Fast, focused implementation for busy retail teams
One of the barriers to adopting advanced AI is the perceived implementation load. Here, Preezie has engineered for speed. Arc’teryx AU/NZ went live in just seven days, and most retailers can expect roughly eight to 20 hours of internal work. About 80 per cent of onboarding is automated via Preezie’s AI Onboarding Assistant, which takes a retailer’s product data and website URL and builds the initial experience in around 30 minutes.
From there, Preezie’s team runs approximately 500 tests, hands the experience to the retailer for validation, refines it based on feedback and then goes live. The result is a fast but controlled deployment designed to fit within the reality of lean e-commerce and digital teams.
What’s next for agentic commerce in Australia?
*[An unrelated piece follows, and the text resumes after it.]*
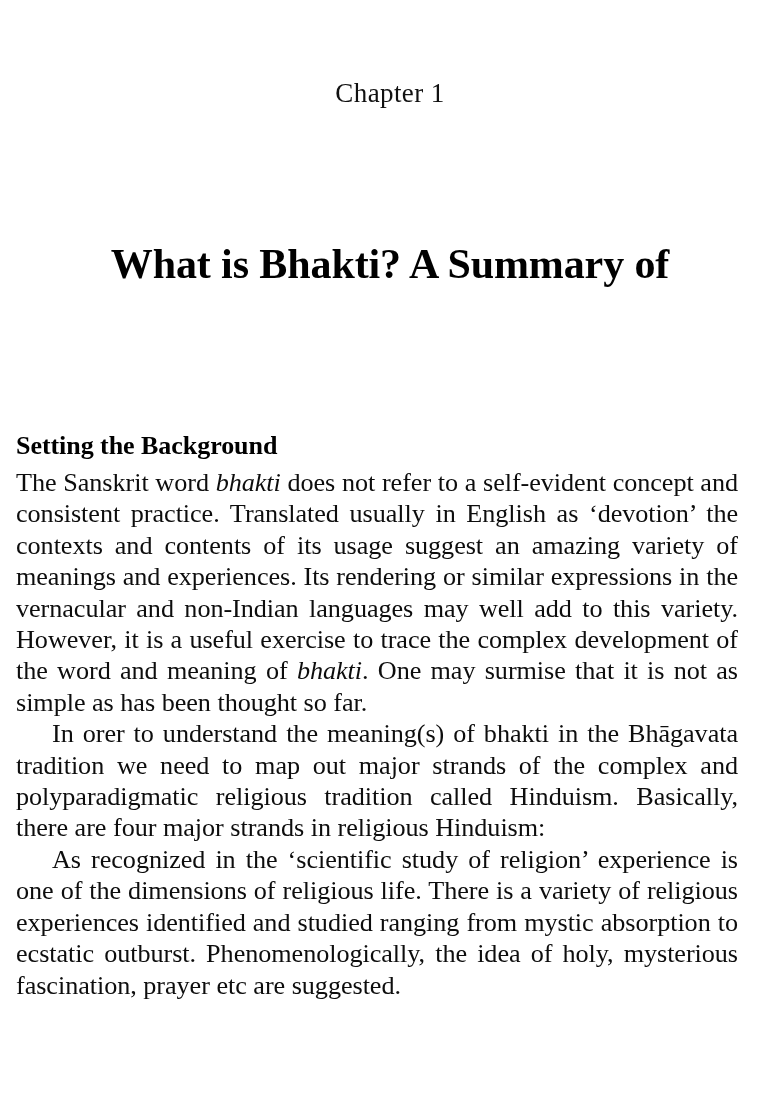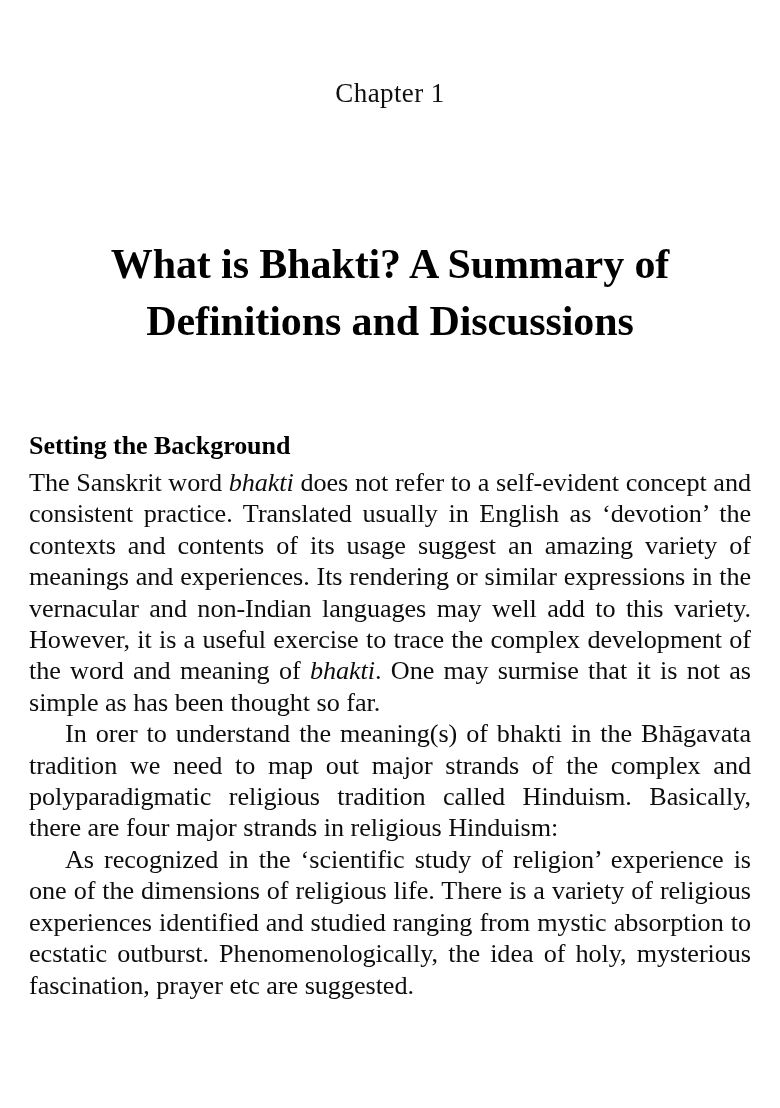"Definitions and Discussions" span.title-line { html: <span>Definitions and Discussions</span> -> none }
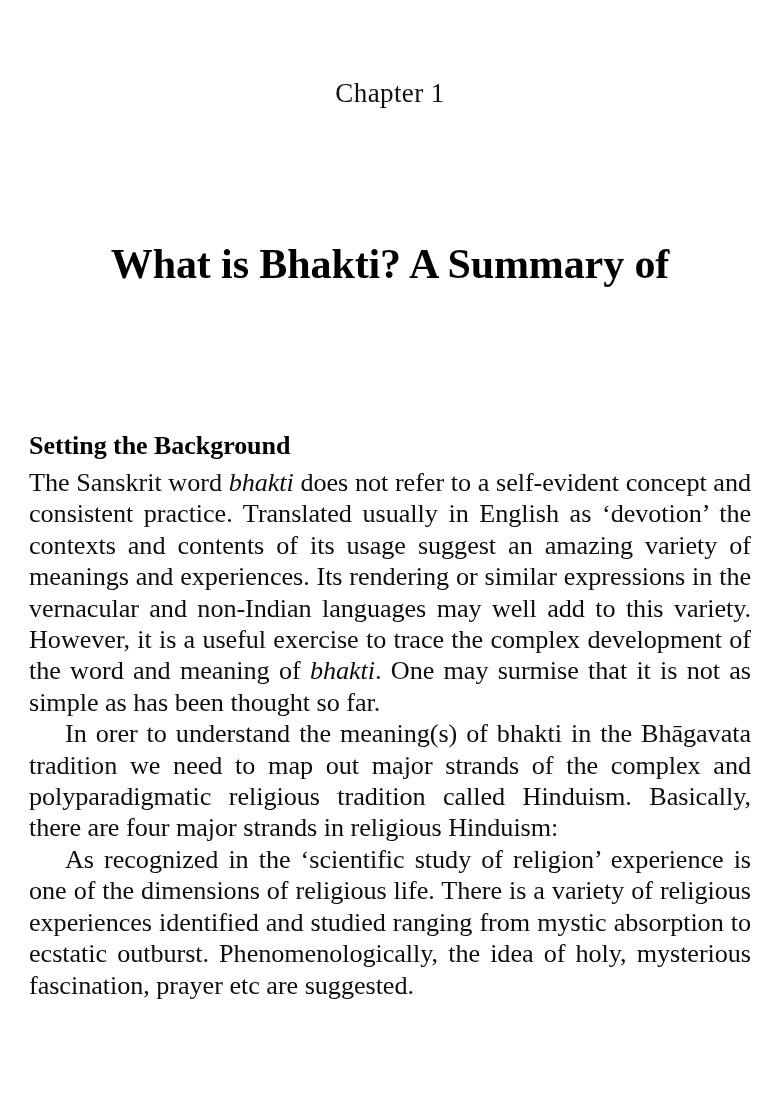"Setting the Background" .body-col { left: 29px -> 16px }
Looking 12 to 24 months ahead, Tutek expects agentic commerce to become a natural layer across retail sites rather than a standalone feature. “It will be embedded more intelligently into search, product pages, cart and post-purchase, so the customer simply feels that the experience is more helpful,” he said.
For mid-market retailers, that will often mean full front-end solutions from providers like Preezie. Larger enterprises are more likely to plug into Preezie’s MCPs, APIs and agentic infrastructure behind their own front ends – making Preezie “the brain rather than the body.”
For Australian retailers, the takeaway is clear: Now is the time to get product and policy data in order, identify the highest-friction moments in the customer journey and start testing controlled AI where it can drive measurable commercial value. As Tutek put it, “The question won’t be whether AI belongs in commerce. It’ll be how well it’s integrated.”